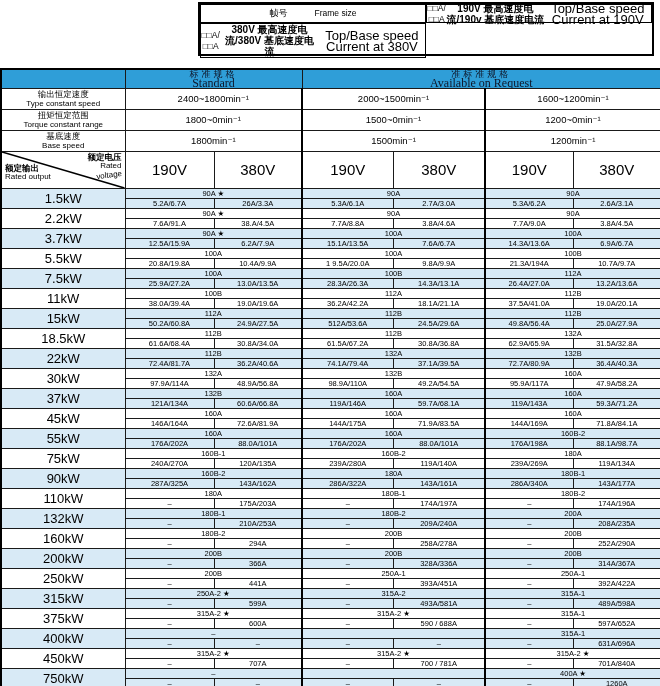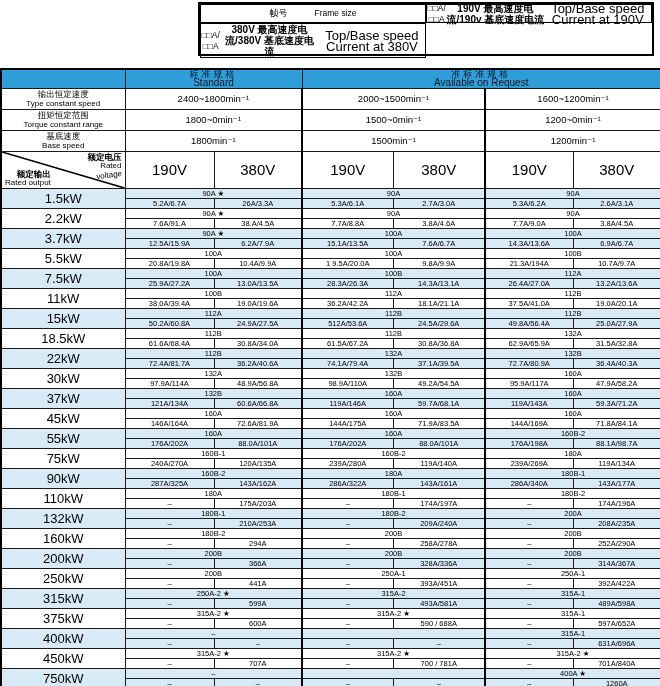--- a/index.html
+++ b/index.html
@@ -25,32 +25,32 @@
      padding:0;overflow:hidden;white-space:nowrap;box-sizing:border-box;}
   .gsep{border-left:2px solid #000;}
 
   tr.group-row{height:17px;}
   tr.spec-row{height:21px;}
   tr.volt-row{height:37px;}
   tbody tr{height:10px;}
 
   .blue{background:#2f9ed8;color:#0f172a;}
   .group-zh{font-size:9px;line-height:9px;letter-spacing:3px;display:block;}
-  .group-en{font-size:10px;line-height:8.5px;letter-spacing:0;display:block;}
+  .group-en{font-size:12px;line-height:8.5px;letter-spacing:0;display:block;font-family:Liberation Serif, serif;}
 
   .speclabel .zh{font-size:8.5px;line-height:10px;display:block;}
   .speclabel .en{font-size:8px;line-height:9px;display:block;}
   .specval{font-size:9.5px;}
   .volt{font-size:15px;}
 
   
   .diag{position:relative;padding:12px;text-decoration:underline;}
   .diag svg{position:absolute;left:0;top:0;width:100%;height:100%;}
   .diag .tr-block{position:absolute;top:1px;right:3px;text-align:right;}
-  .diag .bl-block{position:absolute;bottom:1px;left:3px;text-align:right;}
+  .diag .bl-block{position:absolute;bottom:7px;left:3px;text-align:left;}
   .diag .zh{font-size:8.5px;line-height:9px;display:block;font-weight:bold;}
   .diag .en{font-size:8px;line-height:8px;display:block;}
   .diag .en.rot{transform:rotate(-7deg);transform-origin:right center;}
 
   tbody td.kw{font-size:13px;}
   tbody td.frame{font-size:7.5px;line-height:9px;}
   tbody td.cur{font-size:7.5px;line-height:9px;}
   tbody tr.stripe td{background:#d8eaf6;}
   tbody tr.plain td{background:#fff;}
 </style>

:::::

**TASK GOAL:** Show me all lines in the records that contain "tbody".

**WRITTEN SOLUTION:**
   tbody tr{height:10px;}
   tbody td.kw{font-size:13px;}
   tbody td.frame{font-size:7.5px;line-height:9px;}
   tbody td.cur{font-size:7.5px;line-height:9px;}
   tbody tr.stripe td{background:#d8eaf6;}
   tbody tr.plain td{background:#fff;}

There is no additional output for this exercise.